Well, she didn’t fully believe that, but she trusted Anthony reasonably well. Anthony was genuinely one of the nicest men she wasn’t related to that she knew. He was probably the best man she could think of to get started dating again.

She couldn’t keep living so afraid.

That was exactly what she’d told Hala, too. She had to live up to her own advice, right?

Seeing Jason Clarke there in the courthouse had made that abundantly clear: She had given that asshole enough of her life after what he’d done to her two and a half years ago. She wasn’t going to give him any more of it.

“Heavy thoughts?”

Hudson’s question startled her. She jerked, then froze, hoping she hadn’t wakened the little girl in her arms. “Shh.”

“You have a strange look on your face right now,” he said, quietly. “Both the girls are out, Auntie Gia. Sit down with me. Let’s…talk.”

They were going to talk, all right. She was going to figure out just what the man was up to. Whatever game he was playing—he wasn’t going to get away with it.

She stood. It took only a half a moment to lay her niece on the couch nearby. She slipped the safety rails beneath the cushions next to both girls, and turned.

Hudson stood right there. Almost in her space.

“Come in the kitchen,” he said. Then his hand was on her waist, turning her. “Talk to me.”

Gia fought freezing. Men didn’t just put their hands on her.

Only her family touched her. That was the way she liked it.

She shot him a look and twisted away from that hand that scorched. “What about? I have some things I need to unpack in my suite.”

It wasn’t really a suite, just a bedroom, a sitting room, and a bathroom. And a balcony. They’d just always called their rooms suites, when they’d been young girls and being silly. Now…it was her sanctuary. The ranch was the one place in the world where she actually felt safe. Even a little.

She was home.

It was half the size of her townhouse she’d left, but…the rest of the house, the safety, the feeling of home it represented, more than made up for that.

“Are you going to live here permanently?”

“I don’t know. I haven’t thought that far ahead. My…lease was up.” No. She’d broken it early. It had taken a significant portion of cash to accomplish it—three months’ rent—but she’d managed.

She’d run. The instant she’d seen Jason, she’d started planning exactly how to do that.

“It’s a busy place. You sure you want to be here?”

“They are my family. There is no place else I’d really want to be.

” That was truer than anything she’d ever said before.

She had done some serious soul searching when she’d seen Jason again—she’d come to one real realization: Gia wanted her family.

There was nothing wrong with that. And the ranch was more than big enough for all of them to live there as long as needed.

“Why haven’t you married? I know you’ve dated.” He had that tone in his voice again—the one that said he was evaluating, calculating. It set her on edge, each and every time. Even more now.

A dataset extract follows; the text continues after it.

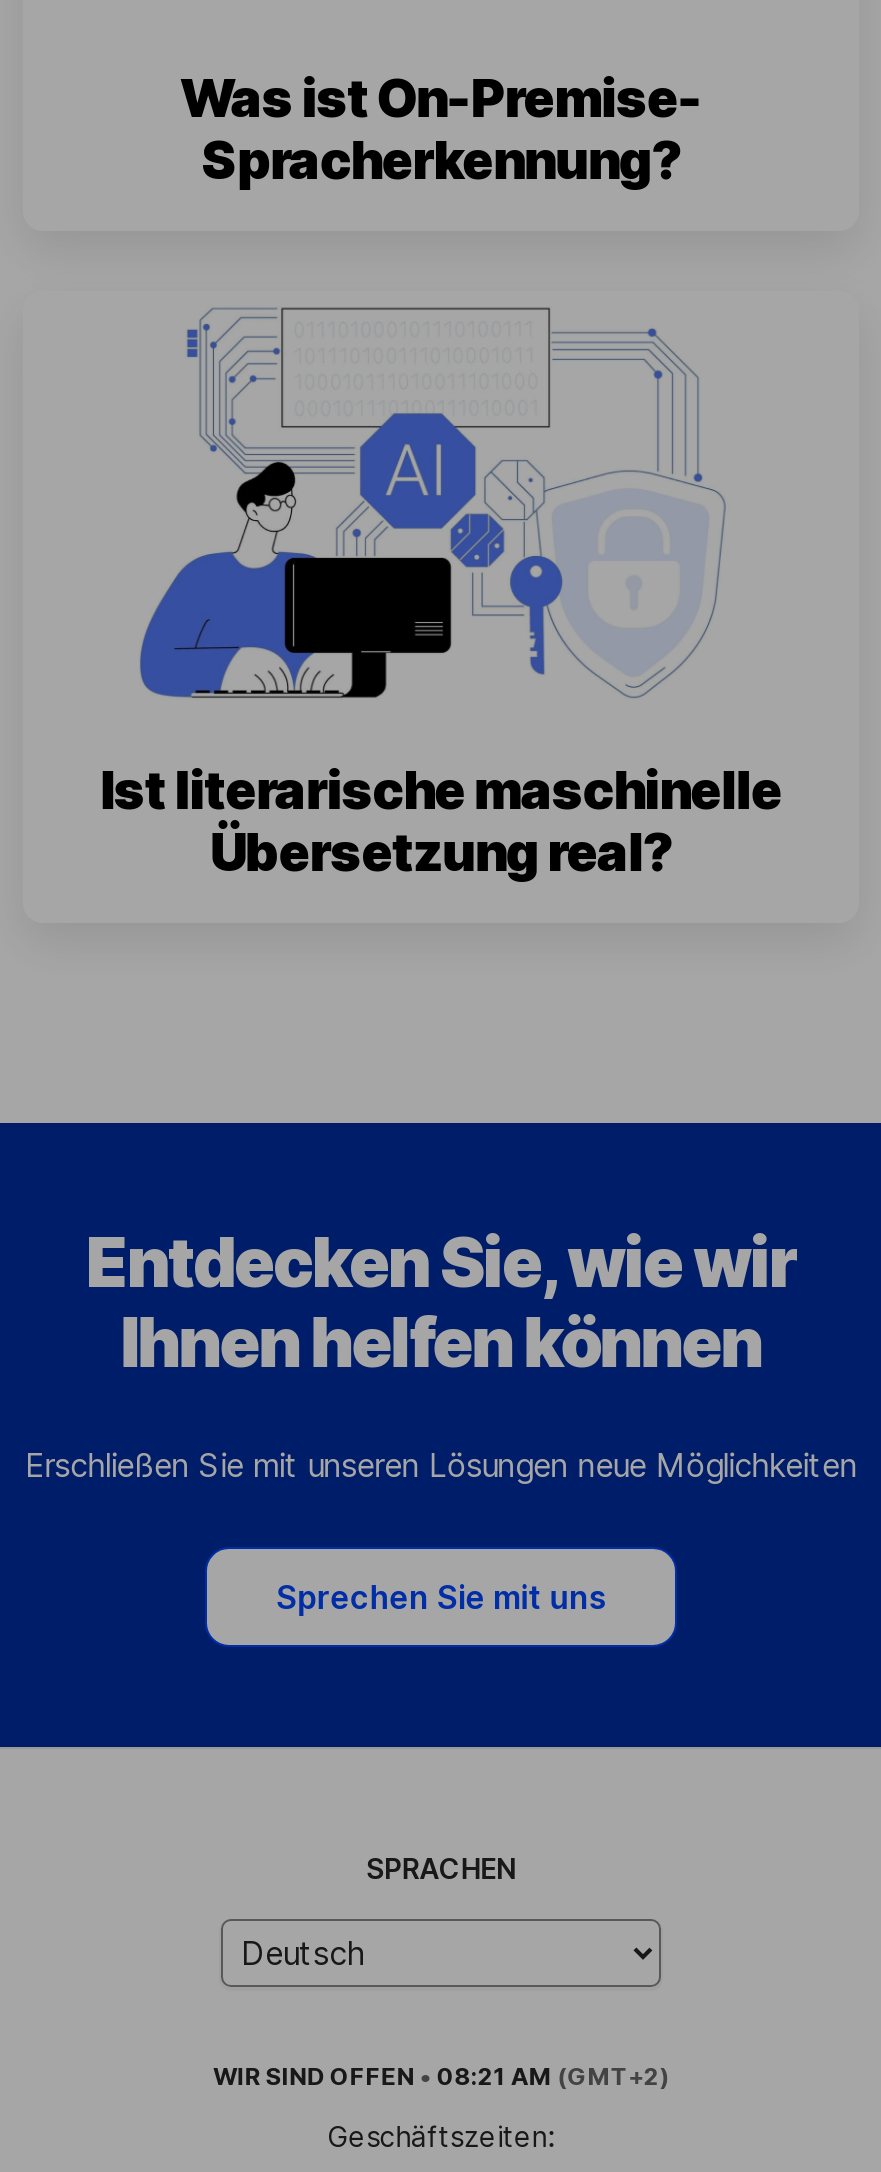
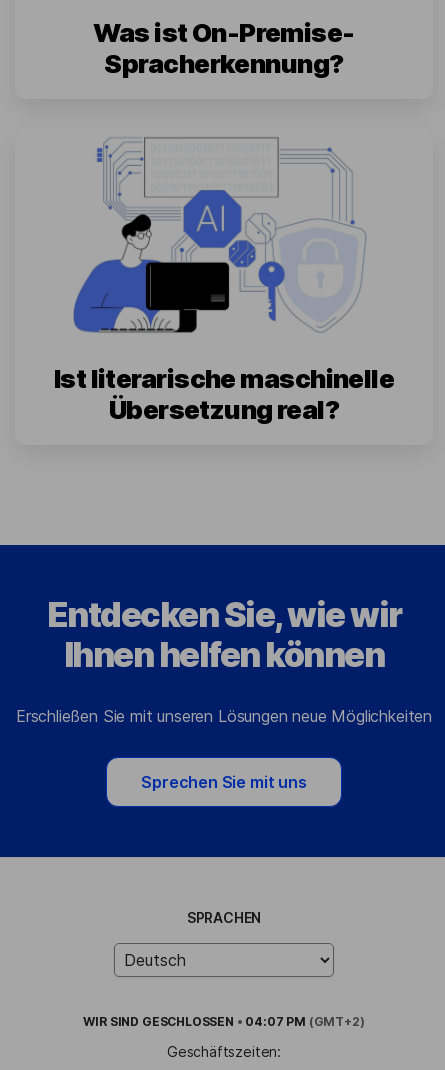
- WIR SIND OFFEN • 08:21 AM (GMT+2)
+ WIR SIND GESCHLOSSEN • 04:07 PM (GMT+2)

“Why is that any of your business?” What was this, an interrogation? The man was bored, and she was right there. Trapped. Of course, he’d look to start something. She fought tensing by fussing with Maddie’s blanket, covering her niece gently. So precious.

“Because I watched you this morning. If I’ve ever seen any woman made to be surrounded by a million kids, I suspect I’m looking at her. I’m just wondering why you haven’t had half a dozen of your own by now.”

It was a loaded question. She wasn’t an idiot. And this man had baited her so many times before. Gia just sent him a look of challenge.

“Who says I even want kids? Not every woman does. Maybe I’m focusing on my career.” That had been what she’d told people after Jason.

“Do you?” he asked bluntly, his fingers toying with her hair.

Just like Anthony had that morning. It just…

felt different when Hudson was doing it.

“You’re already damned good at your career.

And you know it. Nothing says you can’t have both.

You’d be good at both. Your children would be lucky to have you as their mother, too. ”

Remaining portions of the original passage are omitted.